### TASK INSTRUCTIONS
A single number is the answer: how many lines of the entries contain the word "reference"?

### WORKING DATA
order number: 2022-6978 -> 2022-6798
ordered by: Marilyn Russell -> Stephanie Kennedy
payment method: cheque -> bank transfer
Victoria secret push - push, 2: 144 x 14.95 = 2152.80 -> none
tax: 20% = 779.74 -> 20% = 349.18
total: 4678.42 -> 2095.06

---

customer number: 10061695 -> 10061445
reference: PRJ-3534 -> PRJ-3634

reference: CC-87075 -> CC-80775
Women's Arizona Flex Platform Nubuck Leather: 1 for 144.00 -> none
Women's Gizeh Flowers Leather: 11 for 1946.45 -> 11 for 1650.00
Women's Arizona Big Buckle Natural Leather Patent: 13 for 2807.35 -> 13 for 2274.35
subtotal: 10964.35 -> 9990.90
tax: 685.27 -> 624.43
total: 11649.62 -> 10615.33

### OUTPUT FOR THIS EXERCISE
2